→ Work to complete
Every line from the one holding "html: none ->" to the end of the entries should be repeated exactly, with the pictures left out.

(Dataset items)
--

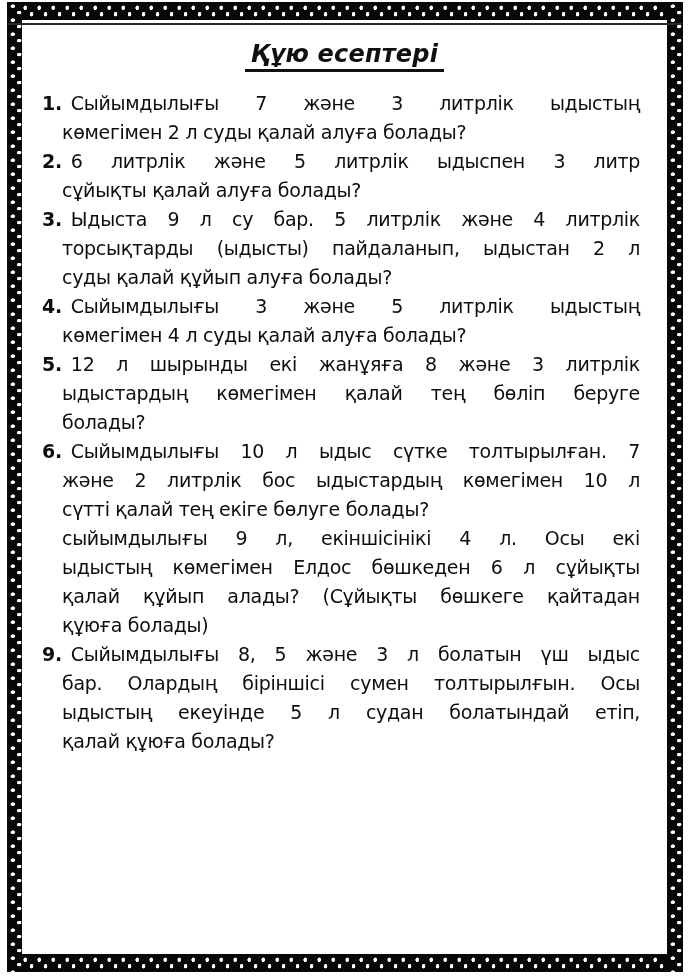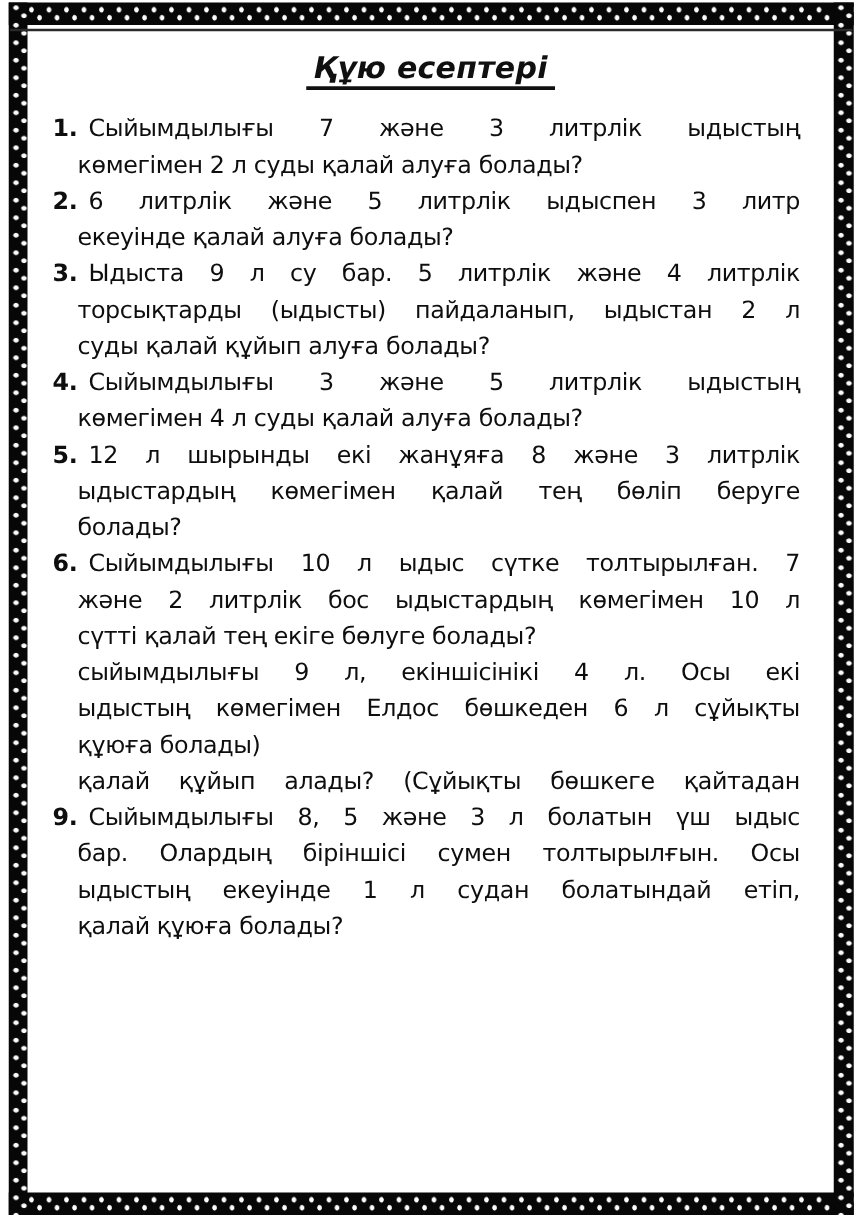"екеуінде қалай алуға болады?" div.line { text: екеуінде -> сұйықты }
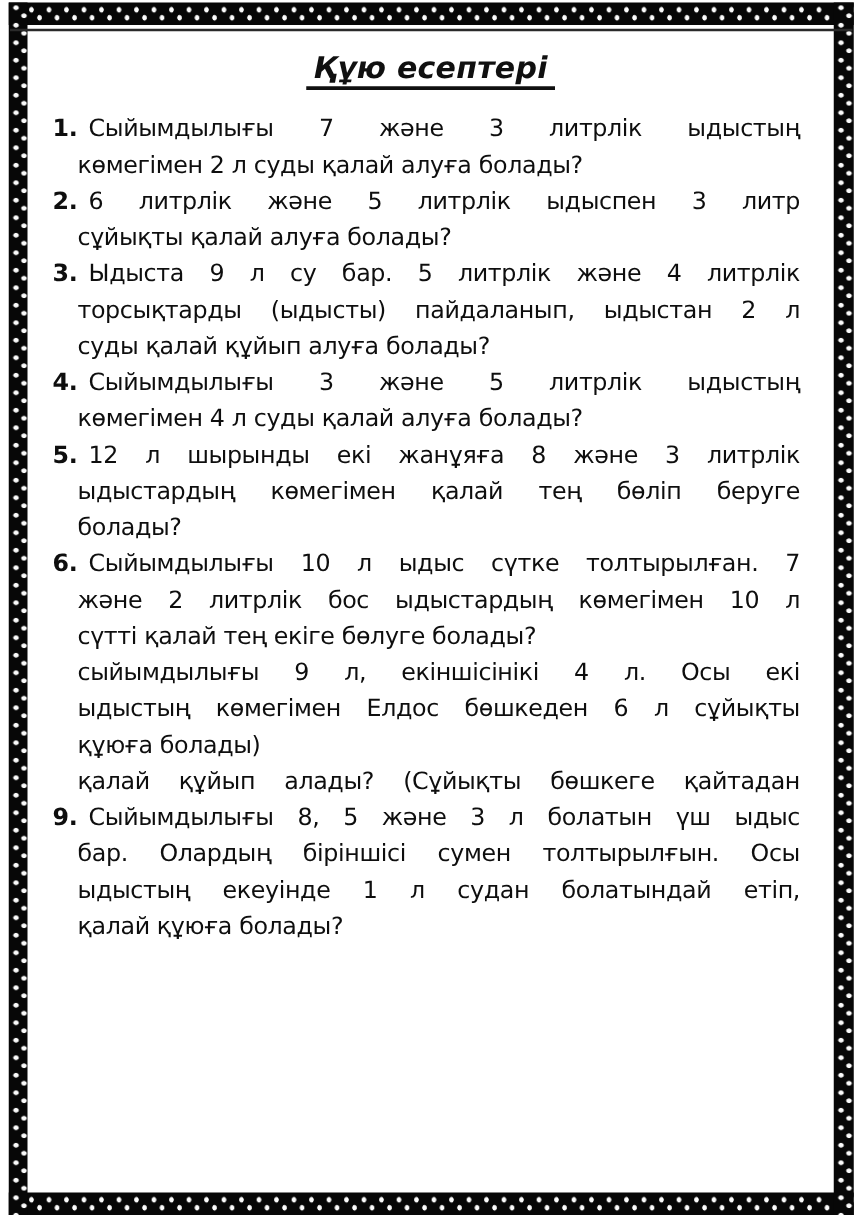"құюға болады)" div.line { order: before "қалай құйып алады? (Сұйықты бөшкеге" -> after "қалай құйып алады? (Сұйықты бөшкеге" }
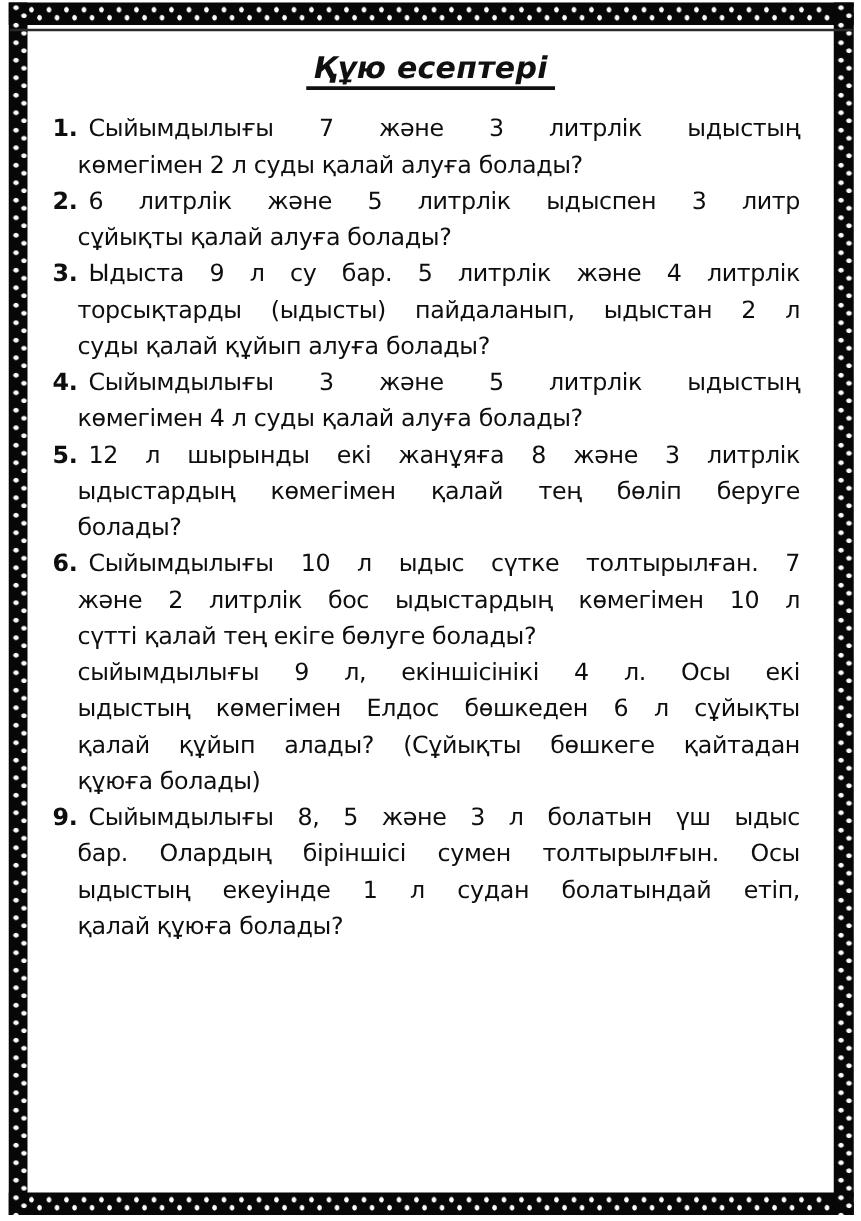"ыдыстың екеуінде 1 л судан" div.line { text: 1 -> 5 }
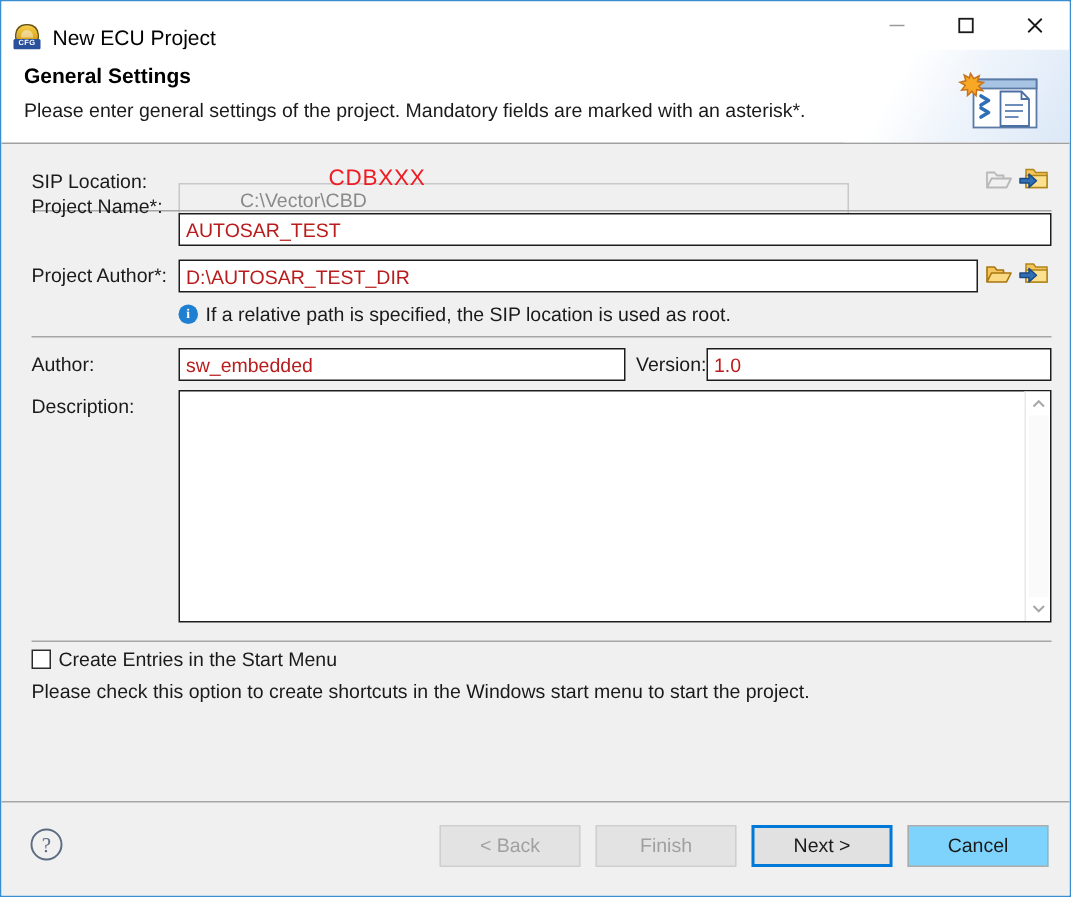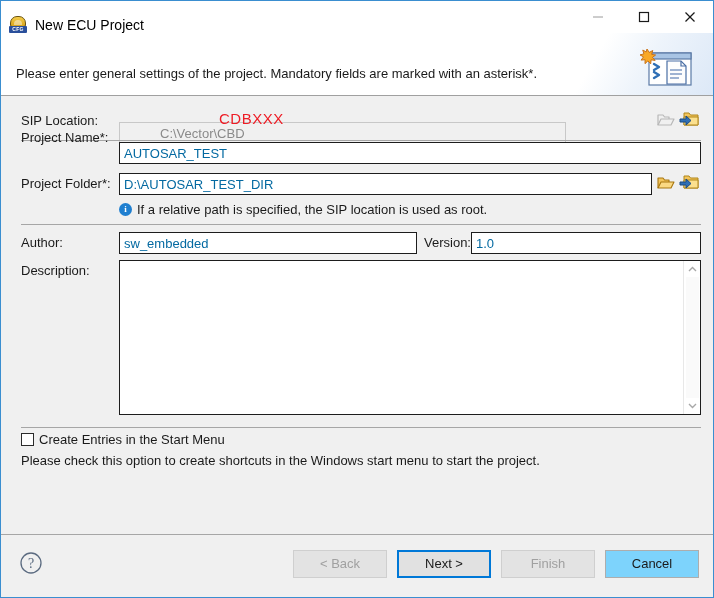"General Settings" div.header-title { html: none -> <div>General Settings</div> }
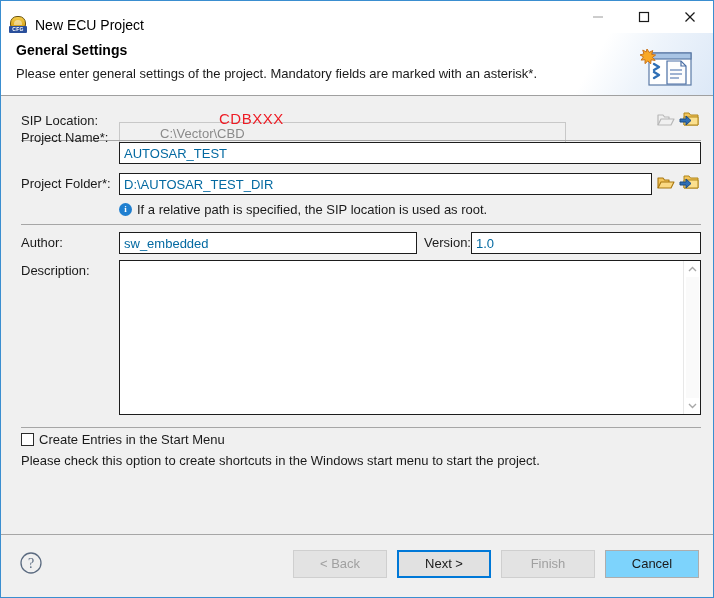"AUTOSAR_TEST" .field { color: #0369a1 -> #b91c1c }
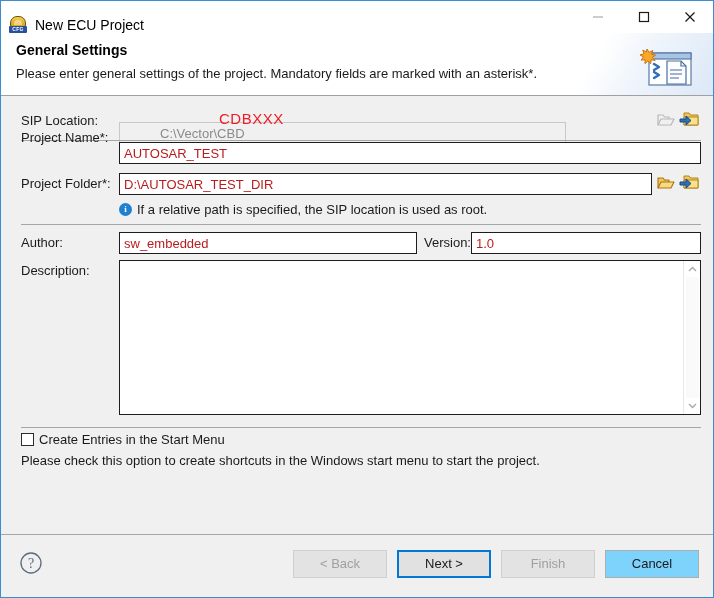"Project Folder*:" span.lbl { text: Folder -> Author }
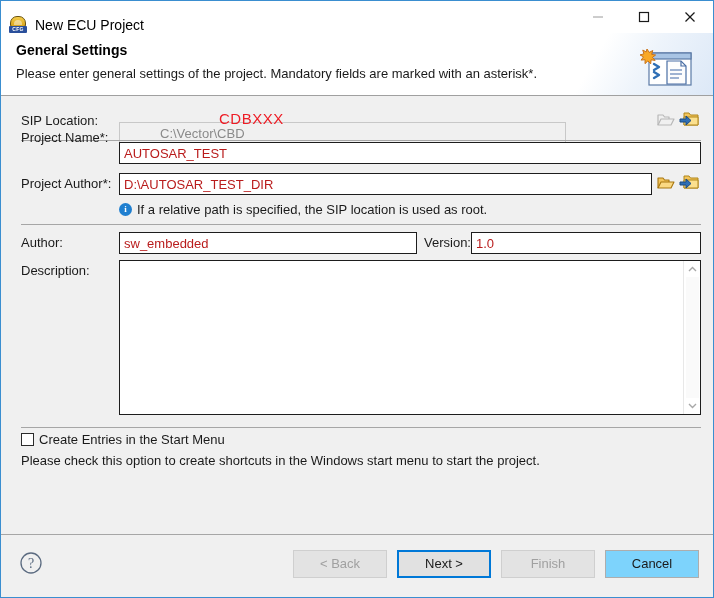"Next >" button.btn { order: before "Finish" -> after "Finish" }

--

→ Solution below
"General Settings" div.header-title { html: none -> <div>General Settings</div> }
"AUTOSAR_TEST" .field { color: #0369a1 -> #b91c1c }
"Project Folder*:" span.lbl { text: Folder -> Author }
"Next >" button.btn { order: before "Finish" -> after "Finish" }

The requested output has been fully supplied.